━━━━━ Study material ━━━━━

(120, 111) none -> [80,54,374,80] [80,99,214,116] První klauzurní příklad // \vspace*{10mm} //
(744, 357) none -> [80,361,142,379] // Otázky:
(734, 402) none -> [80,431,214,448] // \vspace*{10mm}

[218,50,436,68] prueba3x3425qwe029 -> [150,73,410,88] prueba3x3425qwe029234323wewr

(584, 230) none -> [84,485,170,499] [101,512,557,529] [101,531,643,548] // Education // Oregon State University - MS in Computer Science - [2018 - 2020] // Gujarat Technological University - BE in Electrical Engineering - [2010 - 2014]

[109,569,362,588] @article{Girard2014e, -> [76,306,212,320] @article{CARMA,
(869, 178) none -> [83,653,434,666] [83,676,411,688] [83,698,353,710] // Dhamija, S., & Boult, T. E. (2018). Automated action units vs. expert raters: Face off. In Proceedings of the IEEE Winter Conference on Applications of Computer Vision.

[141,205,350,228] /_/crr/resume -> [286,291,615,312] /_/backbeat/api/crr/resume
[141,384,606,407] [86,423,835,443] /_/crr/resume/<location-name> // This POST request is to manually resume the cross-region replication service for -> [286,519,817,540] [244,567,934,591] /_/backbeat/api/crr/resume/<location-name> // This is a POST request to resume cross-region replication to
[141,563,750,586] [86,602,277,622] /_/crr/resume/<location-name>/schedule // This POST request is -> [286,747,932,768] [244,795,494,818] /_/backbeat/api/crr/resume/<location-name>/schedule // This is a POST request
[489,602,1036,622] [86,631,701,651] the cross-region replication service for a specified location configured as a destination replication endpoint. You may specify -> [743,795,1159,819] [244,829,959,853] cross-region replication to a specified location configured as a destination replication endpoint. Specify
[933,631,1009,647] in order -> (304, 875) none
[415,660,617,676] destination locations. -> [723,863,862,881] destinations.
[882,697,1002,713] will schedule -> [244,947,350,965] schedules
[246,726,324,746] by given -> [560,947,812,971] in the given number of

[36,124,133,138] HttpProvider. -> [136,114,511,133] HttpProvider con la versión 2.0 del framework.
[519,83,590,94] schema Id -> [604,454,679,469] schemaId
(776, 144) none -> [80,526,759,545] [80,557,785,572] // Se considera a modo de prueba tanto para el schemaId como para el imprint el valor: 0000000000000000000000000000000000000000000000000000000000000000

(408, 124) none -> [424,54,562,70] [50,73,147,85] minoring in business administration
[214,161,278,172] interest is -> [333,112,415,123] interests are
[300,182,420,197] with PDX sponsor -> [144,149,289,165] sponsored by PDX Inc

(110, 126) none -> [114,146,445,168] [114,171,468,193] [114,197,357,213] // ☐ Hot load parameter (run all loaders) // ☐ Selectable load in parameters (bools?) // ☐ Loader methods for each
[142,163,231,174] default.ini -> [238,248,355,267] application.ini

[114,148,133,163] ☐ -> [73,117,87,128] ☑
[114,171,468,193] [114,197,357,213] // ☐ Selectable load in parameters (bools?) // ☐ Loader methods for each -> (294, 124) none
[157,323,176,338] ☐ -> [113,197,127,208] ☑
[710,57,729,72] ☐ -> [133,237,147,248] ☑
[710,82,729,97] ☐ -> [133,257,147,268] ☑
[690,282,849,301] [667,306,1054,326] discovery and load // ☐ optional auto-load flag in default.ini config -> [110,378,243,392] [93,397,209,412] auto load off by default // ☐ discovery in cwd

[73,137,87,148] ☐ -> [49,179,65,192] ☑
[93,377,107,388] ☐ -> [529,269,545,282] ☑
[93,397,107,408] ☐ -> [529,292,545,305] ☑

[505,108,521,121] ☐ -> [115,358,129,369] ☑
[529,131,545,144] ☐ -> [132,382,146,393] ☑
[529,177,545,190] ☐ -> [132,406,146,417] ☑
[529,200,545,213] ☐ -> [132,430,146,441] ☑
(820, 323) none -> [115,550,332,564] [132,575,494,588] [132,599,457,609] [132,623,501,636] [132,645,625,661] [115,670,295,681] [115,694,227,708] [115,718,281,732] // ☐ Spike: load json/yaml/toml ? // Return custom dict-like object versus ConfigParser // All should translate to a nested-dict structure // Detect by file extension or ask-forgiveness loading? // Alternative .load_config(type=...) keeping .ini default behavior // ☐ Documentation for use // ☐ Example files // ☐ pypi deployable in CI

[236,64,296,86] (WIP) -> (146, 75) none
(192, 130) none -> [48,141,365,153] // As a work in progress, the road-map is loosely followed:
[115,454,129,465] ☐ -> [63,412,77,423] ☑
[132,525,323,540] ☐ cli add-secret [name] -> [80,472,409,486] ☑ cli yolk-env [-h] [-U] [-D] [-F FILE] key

━━━━━

## Work item
Reproduce the records above line by line, without any change, up to and including the line that holds "[218,50,436,68] prueba3x3425qwe029 ->".

## Result for this exercise
(120, 111) none -> [80,54,374,80] [80,99,214,116] První klauzurní příklad // \vspace*{10mm} //
(744, 357) none -> [80,361,142,379] // Otázky:
(734, 402) none -> [80,431,214,448] // \vspace*{10mm}

[218,50,436,68] prueba3x3425qwe029 -> [150,73,410,88] prueba3x3425qwe029234323wewr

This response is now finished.